Immaginate che il Portogallo, alla fine della sua fase imperiale, abbia perso l’Algarve, e che questa viene annessa alla Spagna: la Spagna, invece di accettare la logica autonomia dell’Algarve, comincia a imporre la lingua spagnola, bandendo i canali in lingua portoghese e inviando l’esercito per attaccarne la popolazione. Come reagirebbero gli abitanti dell’Algarve, e come reagirebbe Lisbona in una situazione del genere?

P.: Un altro territorio che ha sempre desiderato una certa autonomia, ma che non è mai stato rispettato dall’Ucraina, è la Crimea. Pochi giorni fa ho letto che, con il crollo dell’Unione Sovietica nel 1991, la Crimea è diventata indipendente prima ancora dell’Ucraina stessa. È stata l’Ucraina, dopo essere diventata indipendente pochi mesi dopo, a cercare di portare la Crimea all’ovile. È entrata, poi è uscita, poi è rientrata e poi è uscita di nuovo perché, ogni volta che si trovava all’interno dell’Ucraina, non è mai riuscita a far rispettare la propria autonomia come promesso…
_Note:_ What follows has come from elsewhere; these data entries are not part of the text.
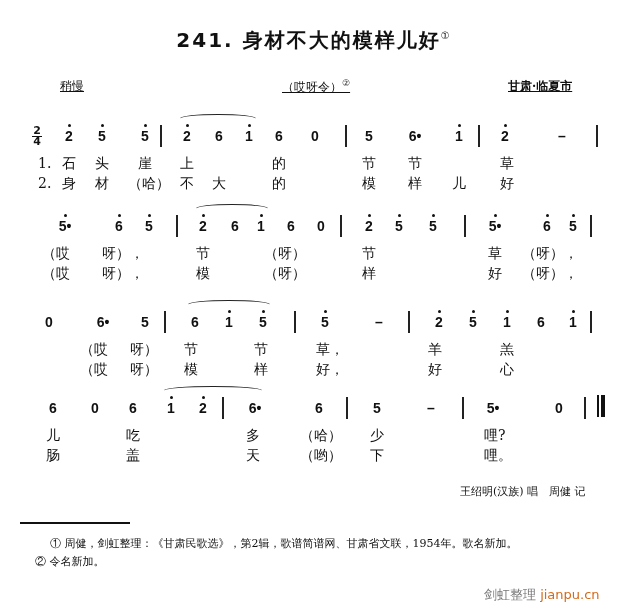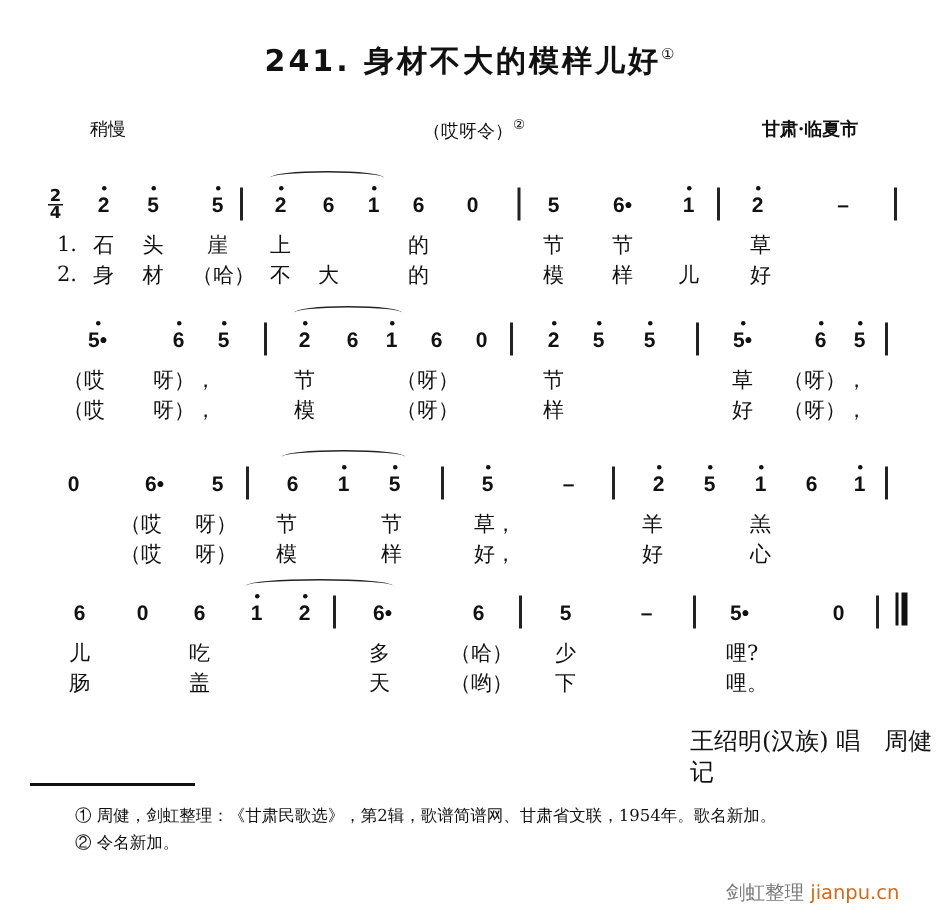--- a/index.html
+++ b/index.html
@@ -1,20 +1,20 @@
 <!DOCTYPE html>
 <html><head>
 <meta charset="utf-8">
 <style>
   html,body{margin:0;padding:0;background:#fff;}
   body{width:628px;height:611px;position:relative;overflow:hidden;font-family:"DejaVu Sans","Liberation Sans",sans-serif;color:#111;}
   .abs{position:absolute;}
   .title{left:0;width:628px;top:27px;text-align:center;font-size:20px;font-weight:bold;letter-spacing:2px;}
   .title sup{font-size:10px;font-weight:normal;}
-  .small{font-size:12px;font-family:"DejaVu Serif","Liberation Serif",serif;}
+  .small{font-size:12px;font-family:"DejaVu Serif","Liberation Serif",serif;text-decoration:underline;}
   .note{font-size:14px;font-weight:bold;width:14px;text-align:center;font-family:"Liberation Sans",sans-serif;}
   .dot-above::before{content:"";position:absolute;left:6px;top:-4px;width:3px;height:3px;border-radius:50%;background:#111;}
   .bar{width:1.5px;height:22px;background:#222;}
   .lyr{font-size:14px;font-family:"DejaVu Serif","Liberation Serif",serif;width:16px;text-align:center;}
   .slur{border-top:1.3px solid #222;border-radius:50% 50% 0 0;height:8px;}
   .foot{font-size:11px;font-family:"DejaVu Serif","Liberation Serif",serif;}
   .wm{font-size:13px;color:#777;font-family:"DejaVu Sans",sans-serif;}
   .wm span{color:#d46a1a;}
 </style>
 </head>
@@ -160,19 +160,19 @@
     <div class="abs lyr" style="left: 246px; top: 447px; width: auto;">天</div>
     <div class="abs lyr" style="left: 300px; top: 447px; width: auto;">（哟）</div>
     <div class="abs lyr" style="left: 370px; top: 447px; width: auto;">下</div>
     <div class="abs lyr" style="left: 484px; top: 447px; width: auto;">哩。</div>
     <div class="abs slur" style="left: 164px; top: 386px; width: 98px;"></div>
   </div>
 
 <div class="abs" style="left:597px;top:395px;width:2px;height:22px;background:#111;"></div>
 <div class="abs" style="left:601px;top:395px;width:4px;height:22px;background:#111;"></div>
 
-<div class="abs" style="left:460px;top:484px;font-size:16px;font-family:'DejaVu Serif',serif;">王绍明(汉族) 唱　周健 记</div>
+<div class="abs" style="left:460px;top:484px;font-size:11px;font-family:'DejaVu Serif',serif;">王绍明(汉族) 唱　周健 记</div>
 
 <div class="abs" style="left:20px;top:522px;width:110px;height:1.5px;background:#111;"></div>
 <div class="abs foot" style="left:50px;top:536px;">① 周健，剑虹整理：《甘肃民歌选》，第2辑，歌谱简谱网、甘肃省文联，1954年。歌名新加。</div>
-<div class="abs foot" style="left:50px;top:554px;">② 令名新加。</div>
+<div class="abs foot" style="left:35px;top:554px;">② 令名新加。</div>
 
 <div class="abs wm" style="left:484px;top:586px;"><span style="color:#777">剑虹整理</span> <span>jianpu.cn</span></div>
 
 </body></html>

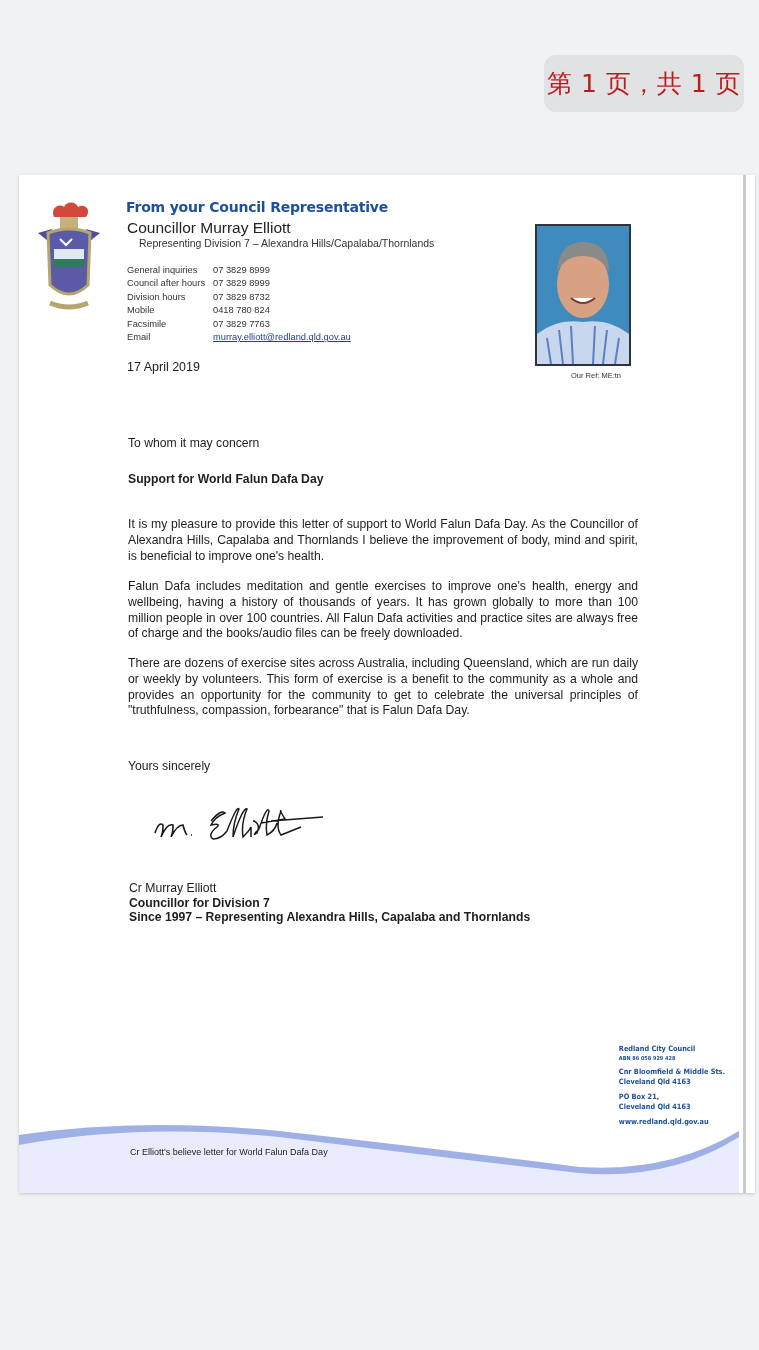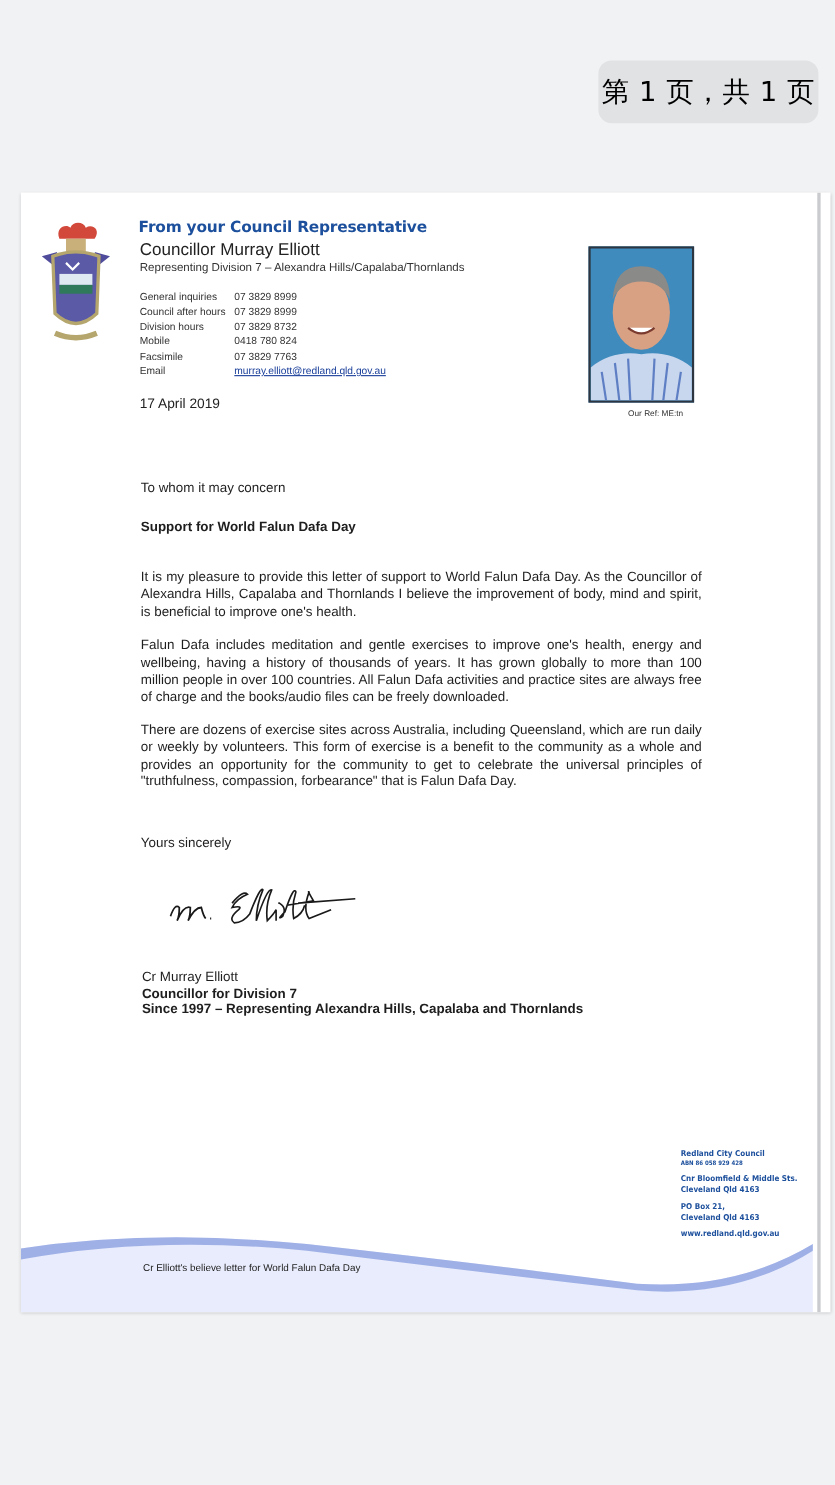--- a/index.html
+++ b/index.html
@@ -8,21 +8,21 @@
     background: #f1f2f4;
     font-family: "Liberation Sans", sans-serif;
     position: relative;
   }
   .page-indicator {
     position: absolute; left: 544px; top: 55px;
     width: 200px; height: 57px;
     background: #e1e2e4; border-radius: 12px;
     display: flex; align-items: center; justify-content: center;
     font-family: "DejaVu Sans", sans-serif;
-    font-size: 25px; color: #000000; letter-spacing: 0.5px;
+    font-size: 25px; color: #b91c1c; letter-spacing: 0.5px;
   }
   .sheet {
     position: absolute; left: 19px; top: 175px;
     width: 720px; height: 1018px;
     background: #ffffff;
     box-shadow: 0 1px 3px rgba(0,0,0,0.18);
     overflow: hidden;
     padding-left: 16px;
   }
   .sheet-edge {
@@ -33,21 +33,21 @@
   .header-kicker {
     position: absolute; left: 107px; top: 24px;
     font-family: "DejaVu Sans", sans-serif; font-weight: bold;
     font-size: 14px; color: #1c4f9c; letter-spacing: -0.2px;
   }
   .header-name {
     position: absolute; left: 108px; top: 44px;
     font-size: 15.5px; color: #222;
   }
   .header-division {
-    position: absolute; left: 108px; top: 62px;
+    position: absolute; left: 120px; top: 62px;
     font-size: 10.5px; color: #333;
   }
   .contacts {
     position: absolute; left: 108px; top: 89px;
     font-size: 9.3px; color: #333; line-height: 13.4px;
   }
   .contacts .row { display: flex; }
   .contacts .lbl { width: 86px; }
   .contacts a { color: #1a3f9a; text-decoration: underline; }
   .date { position: absolute; left: 108px; top: 185px; font-size: 12.5px; color: #222; }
C.F.: C’è anche un contesto storico, una disputa secolare con la Russia e l’influenza russa sul Mar Nero. Basti ricordare che nel XIX secolo ci furono due guerre in Crimea, con l’intervento di Francia, Inghilterra e Turchia contro la Russia per l’influenza in quella zona. Anche il Mar d’Azov fu conquistato dai russi al tempo di Pietro il Grande. L’influenza russa nell’area andava e veniva, più e più volte, ma rimaneva prevalentemente russa.

Anche questo è un fattore da considerare nell’analisi del problema: esiste una disputa storica tra le grandi potenze riguardo alla loro presenza e il controllo del Mar Nero, che per i russi rappresenta l’unico accesso al Mediterraneo. I russi sono sempre stati predominanti in quella zona. Ciò che si nasconde dietro l’attuale guerra in Ucraina ha anche a che vedere con gli interessi strategici di alcuni paesi occidentali e degli USA nel controllo militare del Mar Nero: se l’Ucraina dovesse aderire alla NATO, i russi non avrebbero più libero accesso al Mar Nero, per esempio.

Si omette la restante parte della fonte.